Сыщики ели пиццу прямо из картонок и запивали ее колой, а Хафнер баловался холодным пивком (это он принес несколько порций пиццы из кафе «Да Клаудиа»). — Наш подозреваемый в последнее время вызывает к себе через агентства разных девиц, и это означает одно — он хочет отвлечь нас от той, которая стала жертвой его манипуляций. С ней он познакомился в двухтысячном, а через год уже не должен был ей платить — она его полюбила. Мы составим как можно более полный список. Официальной версии из ведомства здравоохранения придерживаться не стоит — она включает далеко не всех жриц любви. И уж потом вычислим ту, которая нам нужна, и прихлопнем…
— Ха! — обрадовался Хафнер.
Лейдига же, наоборот, терзали противоречивые чувства.
— Прихлопнем ее, черт подери! Алиби проверим и вообще… Поглядим косвенные свидетельства, заглянем в эзотерику. Ничего лучшего я не могу предложить. Если повезет, это окажется дамочка, оклеившая свою квартиру кельтской символикой. — Иголка в стогу сена, Тойеру не хотелось ни говорить об этом, ни думать, но он догадывался, что думать придется — никуда не денешься. Иногда необходимость думать наполняла его горечью. Ведь он не был очень глупым.
И вот что еще больше усложняло поиски: либо дамы давали о себе знать лишь бегущей информационной строкой, либо отдельные имена оказывались обозначением целых борделей. Список все увеличивался.
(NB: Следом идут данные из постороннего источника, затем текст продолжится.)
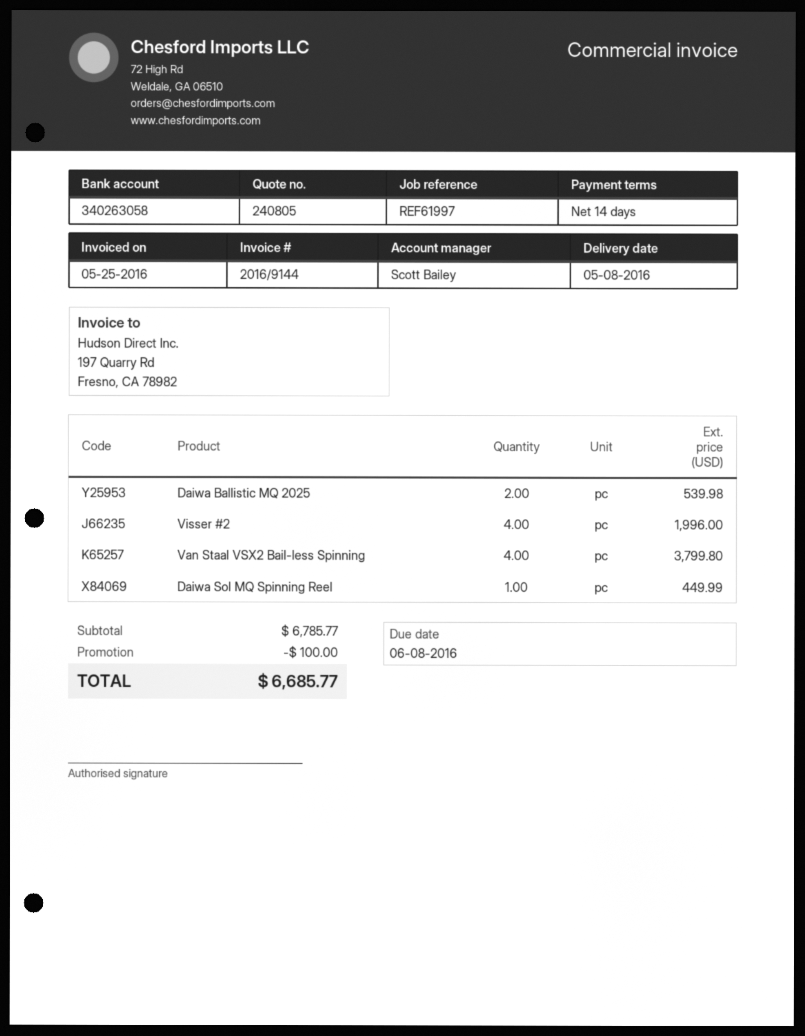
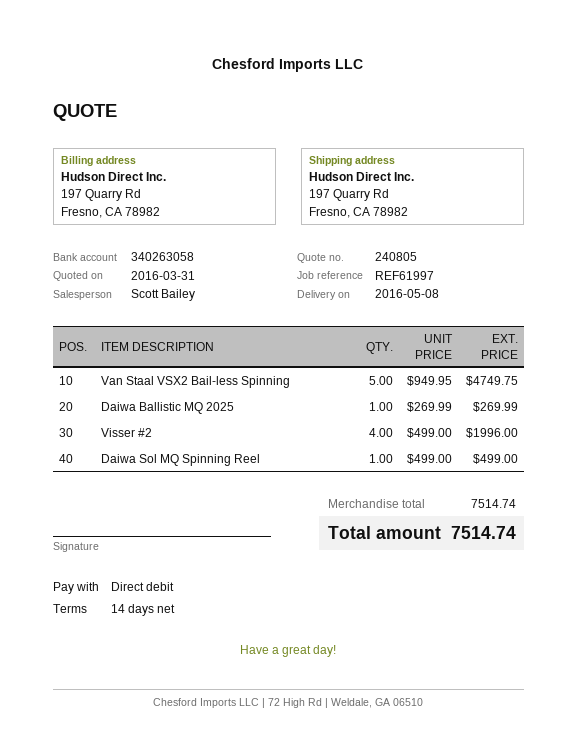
Daiwa Ballistic MQ 2025: 2 for 539.98 -> 1 for 269.99
Van Staal VSX2 Bail-less Spinning: 4 for 3799.80 -> 5 for 4749.75
Daiwa Sol MQ Spinning Reel: 1 for 449.99 -> 1 for 499.00
subtotal: 6785.77 -> 7514.74
discount: 100.00 -> none
total: 6685.77 -> 7514.74

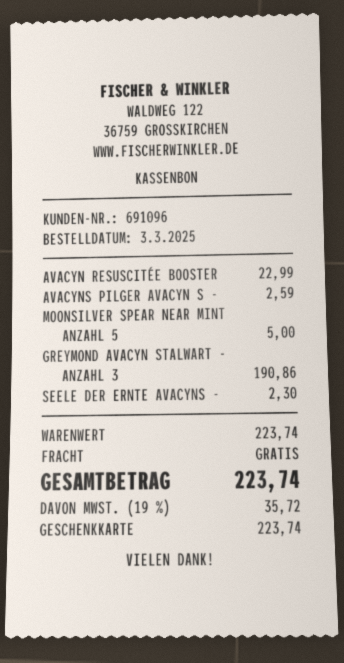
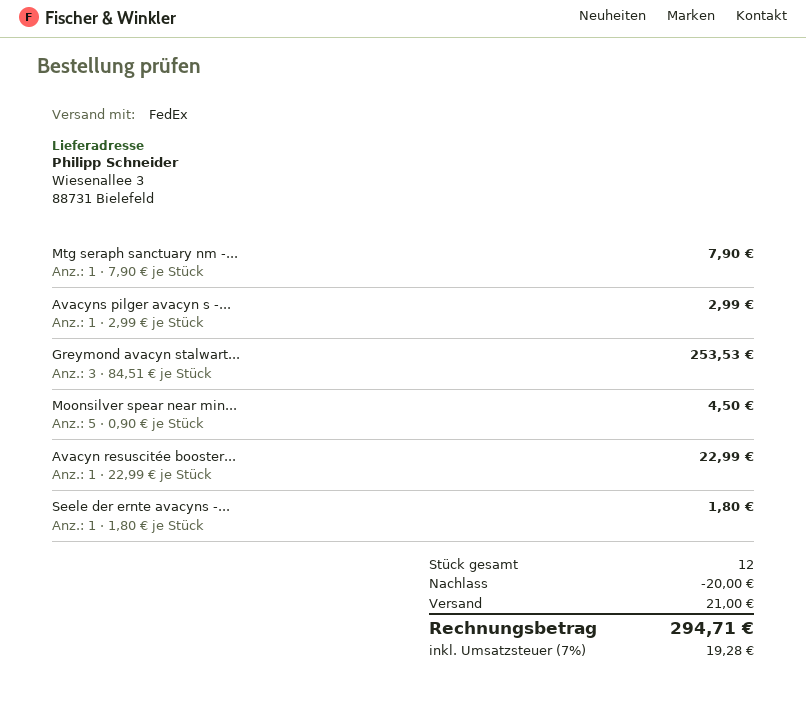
AVACYNS PILGER AVACYN S -: 1 for 2.59 -> 1 for 2.99
MOONSILVER SPEAR NEAR MINT: 5 for 5.00 -> 5 for 4.50
GREYMOND AVACYN STALWART -: 3 for 190.86 -> 3 for 253.53
SEELE DER ERNTE AVACYNS -: 1 for 2.30 -> 1 for 1.80
Mtg seraph sanctuary nm -...: none -> 1 for 7.90
discount: none -> 20.00
shipping: 0.00 -> 21.00
tax: 19% = 35.72 -> 7% = 19.28
total: 223.74 -> 294.71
Но маленькая радость их все-таки ждала: фрау Шёнтелер рекламировала себя под именем «Манди» и предлагала всевозможные услуги опытной «куртизанки». Голос и речь на пленке были слишком узнаваемыми, чтобы осталось место для сомнений.
К вечеру позвонила Ильдирим:
— Что ты поделываешь? Если гробишься над своим расследованием, я разнесу тебя к чертовой бабушке, моя должность это позволяет.
— Ну, Хафнер, Лейдиг и я — мы все, так сказать, в отпуске. Вот мы и устроили мальчишник… и все такое прочее…
— Терфельден его фамилия, того хмыря, отца Бабетты; по его словам, он пробудет в городе лишь до конца недели. Так что утром в пятницу в семейном суде состоится срочное рассмотрение дела. Пожалуйста, приди еще раз, ты приглашен; они вписали тебя в повестку по моему адресу.
— Но ведь это комедия. Зачем ломать комедию?
— Не знаю. Но в любом случае я не хочу, чтобы выяснилось, что я пошла на обман, назвав тебя своим партнером…
— Так-так, обман, говоришь?
— Да нет же! Ах, черт побери!
— Ладно уж, — вздохнул гаупткомиссар. — Ну, когда там в пятницу?
— В половине десятого. Лучше встретимся прямо в суде, там в коридоре стулья, тебе не придется стоять.
— Ты о чем? Я могу и постоять.
— Хорошо, тогда до встречи. Черт. Так вы ничем другим не занимаетесь, а?
В четверг они отправились по первым адресам. Тойер стеснялся и толком не знал, что будет говорить.
С бьющимся сердцем он остановился перед домом одной из проституток. Справа была авторемонтная мастерская, слева начинались кусты дикой бузины, с которыми железнодорожное ведомство «Дойче бан», казалось, заключило эксклюзивный договор на услуги по озеленению. Гаупткомиссара бросало в жар, и не только из-за того, что солнце припекало по-летнему горячо.